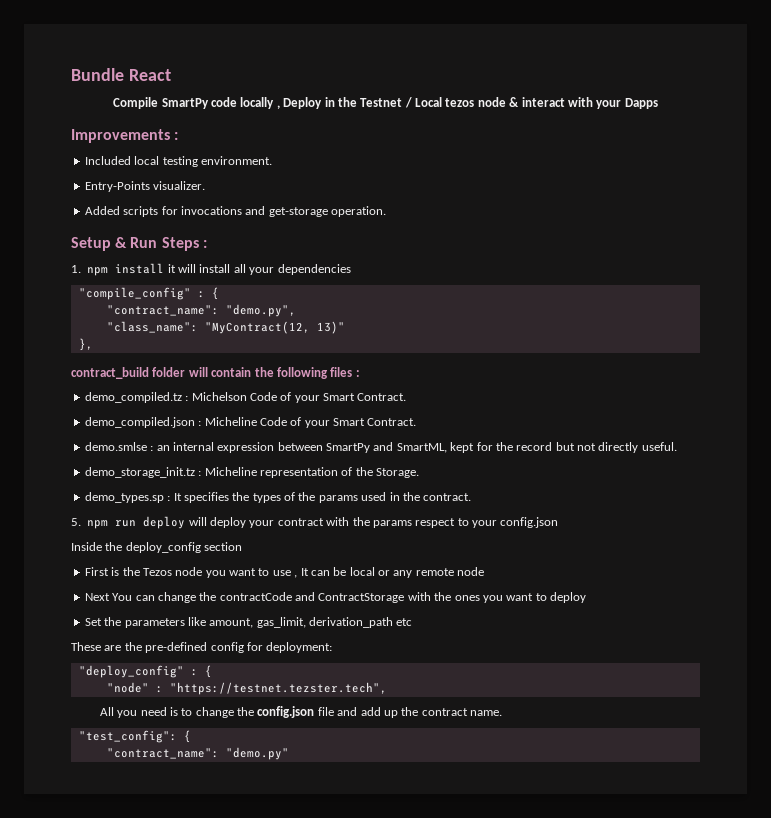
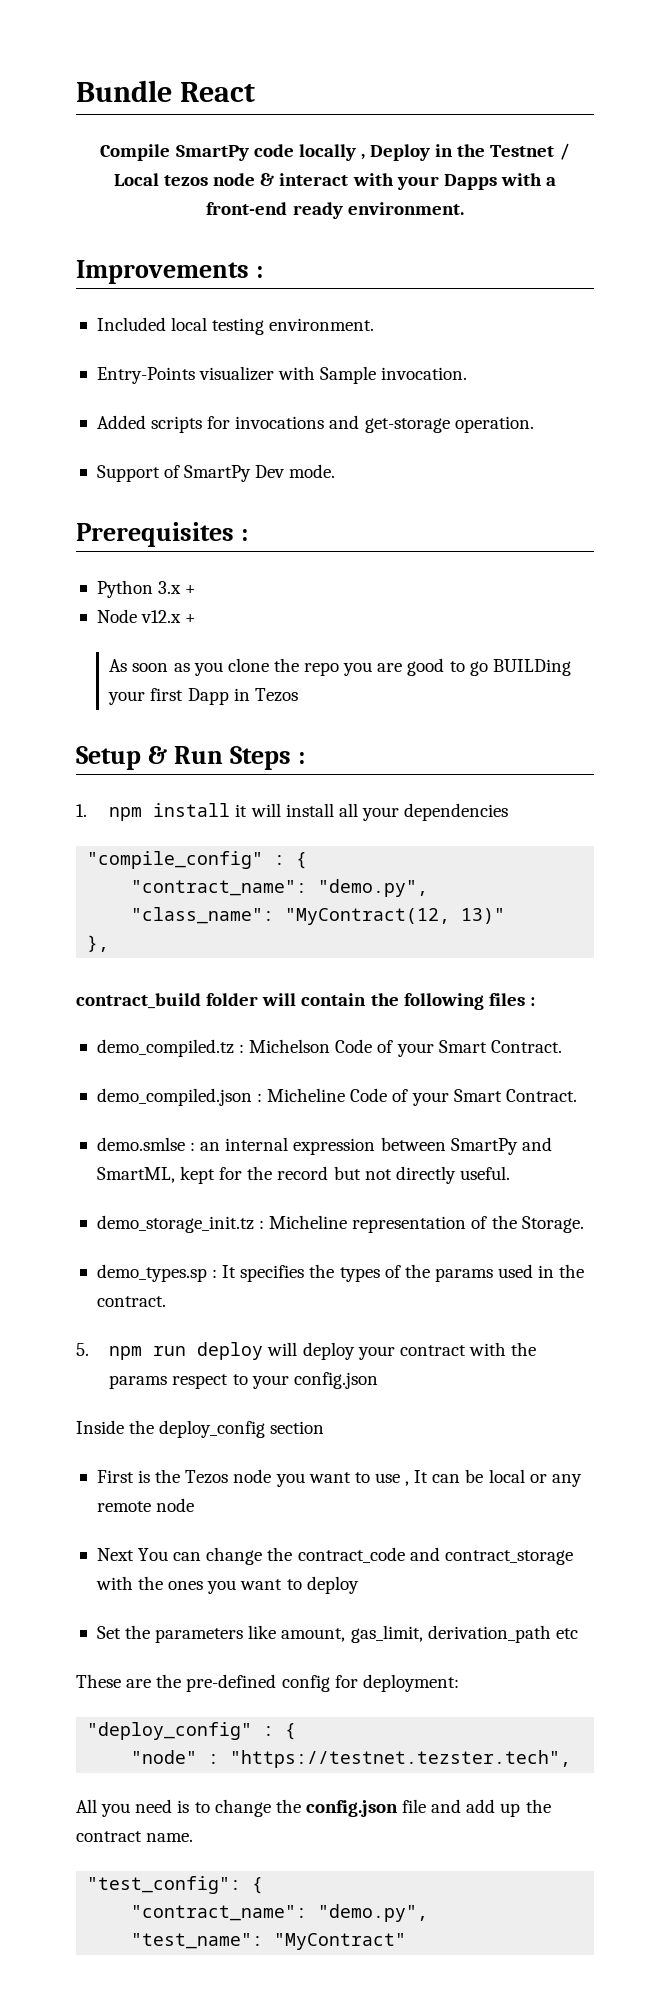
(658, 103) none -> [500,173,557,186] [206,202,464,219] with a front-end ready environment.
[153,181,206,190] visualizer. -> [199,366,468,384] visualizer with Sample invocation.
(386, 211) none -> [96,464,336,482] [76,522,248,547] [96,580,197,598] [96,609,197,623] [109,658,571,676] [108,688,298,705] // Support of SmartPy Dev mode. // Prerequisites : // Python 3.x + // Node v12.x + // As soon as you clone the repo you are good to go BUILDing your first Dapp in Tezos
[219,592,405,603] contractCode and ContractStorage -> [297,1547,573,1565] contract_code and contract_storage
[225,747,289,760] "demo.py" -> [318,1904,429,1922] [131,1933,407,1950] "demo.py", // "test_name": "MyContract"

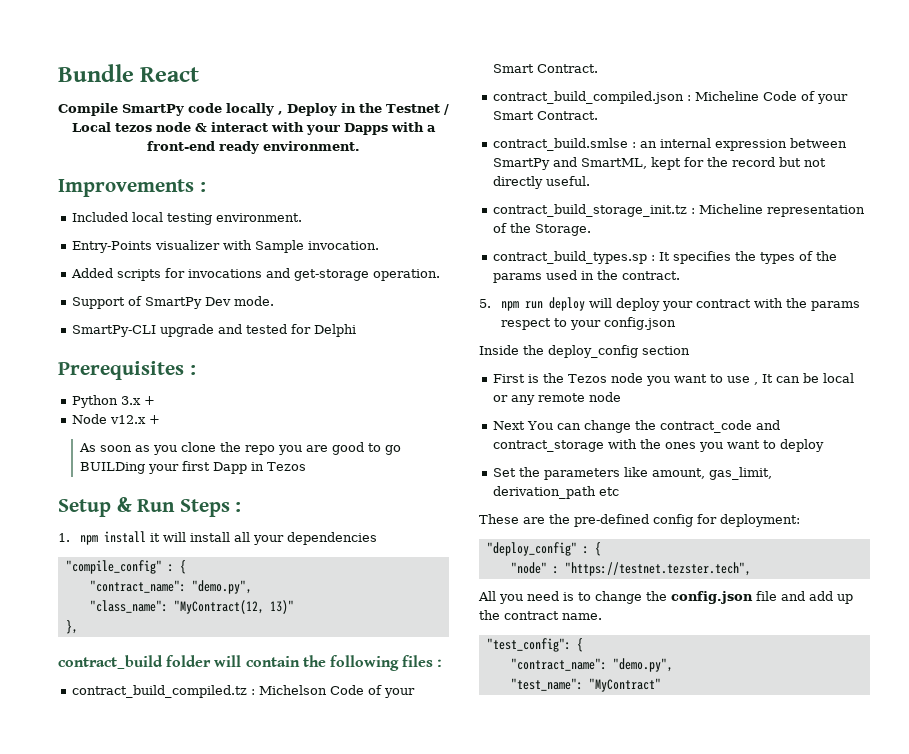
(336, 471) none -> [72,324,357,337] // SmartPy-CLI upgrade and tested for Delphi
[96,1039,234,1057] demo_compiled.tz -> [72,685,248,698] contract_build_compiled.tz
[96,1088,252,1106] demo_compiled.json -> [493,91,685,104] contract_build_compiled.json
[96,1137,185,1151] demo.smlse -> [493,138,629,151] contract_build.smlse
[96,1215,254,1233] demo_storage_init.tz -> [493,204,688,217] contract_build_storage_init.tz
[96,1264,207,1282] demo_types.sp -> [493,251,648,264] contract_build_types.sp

==

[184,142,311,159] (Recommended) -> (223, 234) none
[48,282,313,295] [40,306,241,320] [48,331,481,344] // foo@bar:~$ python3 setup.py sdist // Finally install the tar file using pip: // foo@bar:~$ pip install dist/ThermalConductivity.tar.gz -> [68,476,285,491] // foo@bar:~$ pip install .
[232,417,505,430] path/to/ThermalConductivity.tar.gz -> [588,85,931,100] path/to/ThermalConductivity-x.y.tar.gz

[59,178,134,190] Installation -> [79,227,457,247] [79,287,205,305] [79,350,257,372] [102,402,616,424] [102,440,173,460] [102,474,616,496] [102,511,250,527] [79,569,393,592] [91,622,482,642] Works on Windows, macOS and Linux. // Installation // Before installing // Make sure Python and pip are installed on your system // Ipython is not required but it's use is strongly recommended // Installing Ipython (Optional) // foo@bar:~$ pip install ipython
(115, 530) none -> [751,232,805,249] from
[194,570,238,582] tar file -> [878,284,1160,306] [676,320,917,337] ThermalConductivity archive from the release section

▶ _Assignment_
Could you repeat exactly the lines in the listing above from the one with "(658, 103) none" down to the one with "[153,181,206,190] visualizer. ->"? Include both of those lines.

▶ _Answer_
(658, 103) none -> [500,173,557,186] [206,202,464,219] with a front-end ready environment.
[153,181,206,190] visualizer. -> [199,366,468,384] visualizer with Sample invocation.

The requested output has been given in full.